An assessment of urologists' training and knowledge of energy-based surgical devices.

Author information

  • 1Department of Urology, Columbia University, New York, NY 10032, USA. lehmad01@yahoo.com

Abstract

OBJECTIVE:

To assess surgeons' training and current understanding of existing energy-based surgical instrumentation (ESI), we disseminated an online questionnaire to urology residents, fellows and attending urologists.

SUBJECTS AND METHODS:

A two part 24-question survey was disseminated to 1000 urology residents, fellows and attending physicians. The first part of the questionnaire assessed the respondents' demographics and education about ESI; the second part evaluated the respondent's knowledge of surgical energy methods and ESI, and was stratified into nine basic- and six advanced-knowledge questions.

RESULTS:

In all, 136 people (13.6%) viewed the survey and it was completed by 63 (6.3%). Respondents comprised 27 (43%) attending physicians, 14 (22%) minimally-invasive urology fellows and 22 (35%) urology residents. Among participants, 41 (64%) had received no formal didactic training on ESI, and a further 14% of respondents' didactic experience was limited to one lecture.

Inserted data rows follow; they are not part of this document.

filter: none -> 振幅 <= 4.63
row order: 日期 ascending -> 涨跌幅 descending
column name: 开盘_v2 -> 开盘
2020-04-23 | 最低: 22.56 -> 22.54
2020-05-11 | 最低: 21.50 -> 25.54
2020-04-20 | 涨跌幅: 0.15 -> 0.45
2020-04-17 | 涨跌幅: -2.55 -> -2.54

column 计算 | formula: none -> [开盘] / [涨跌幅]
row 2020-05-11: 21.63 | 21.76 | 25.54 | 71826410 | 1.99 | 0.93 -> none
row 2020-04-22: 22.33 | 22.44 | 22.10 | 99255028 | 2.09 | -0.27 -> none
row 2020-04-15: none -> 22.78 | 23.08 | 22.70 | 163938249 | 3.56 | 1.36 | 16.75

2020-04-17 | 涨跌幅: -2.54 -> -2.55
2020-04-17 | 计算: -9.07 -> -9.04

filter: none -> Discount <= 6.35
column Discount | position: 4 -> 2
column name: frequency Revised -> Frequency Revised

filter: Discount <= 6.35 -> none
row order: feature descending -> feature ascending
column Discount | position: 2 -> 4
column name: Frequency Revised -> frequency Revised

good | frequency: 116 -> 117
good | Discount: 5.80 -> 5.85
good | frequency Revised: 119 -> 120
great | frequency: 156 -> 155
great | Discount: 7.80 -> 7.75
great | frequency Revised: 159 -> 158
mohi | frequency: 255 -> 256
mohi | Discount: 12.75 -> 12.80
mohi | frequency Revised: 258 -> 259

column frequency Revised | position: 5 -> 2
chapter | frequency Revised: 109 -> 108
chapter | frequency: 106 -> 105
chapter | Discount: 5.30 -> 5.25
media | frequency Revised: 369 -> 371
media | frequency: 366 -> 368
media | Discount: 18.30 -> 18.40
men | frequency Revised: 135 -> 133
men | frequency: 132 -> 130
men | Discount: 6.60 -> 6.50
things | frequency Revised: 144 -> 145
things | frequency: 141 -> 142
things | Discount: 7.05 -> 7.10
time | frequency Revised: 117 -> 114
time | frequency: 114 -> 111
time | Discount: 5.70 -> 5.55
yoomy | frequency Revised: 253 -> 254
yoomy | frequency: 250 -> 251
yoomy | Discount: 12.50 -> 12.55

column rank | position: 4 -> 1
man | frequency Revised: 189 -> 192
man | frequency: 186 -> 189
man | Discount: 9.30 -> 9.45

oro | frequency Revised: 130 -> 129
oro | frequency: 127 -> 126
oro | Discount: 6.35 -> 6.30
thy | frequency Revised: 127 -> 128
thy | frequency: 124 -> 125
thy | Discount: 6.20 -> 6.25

Of the respondents, 70% said that monopolar energy was the mode most often used in surgery. Overall, the participants correctly answered 41% of the questions. Of the nine questions classified as 'basic' knowledge, respondents correctly answered 49%. Of the six questions classified as 'advanced' knowledge, 29% were answered correctly. The highest percentage score was obtained by the attending urologists, with a mean (range) score of 41 (29-86)%, followed by the fellows, with a mean score of 39.5 (29-57)%, and then the residents, at 34 (14-64)%.

CONCLUSION:

Despite widespread and growing use of ESI, there is currently minimal formal training on energy modes and current energy devices being provided to urological surgeons. Both practising and training urologists have a limited understanding of surgical energy modes and of existing ESI.

PMID:
18435809
[PubMed - indexed for MEDLINE]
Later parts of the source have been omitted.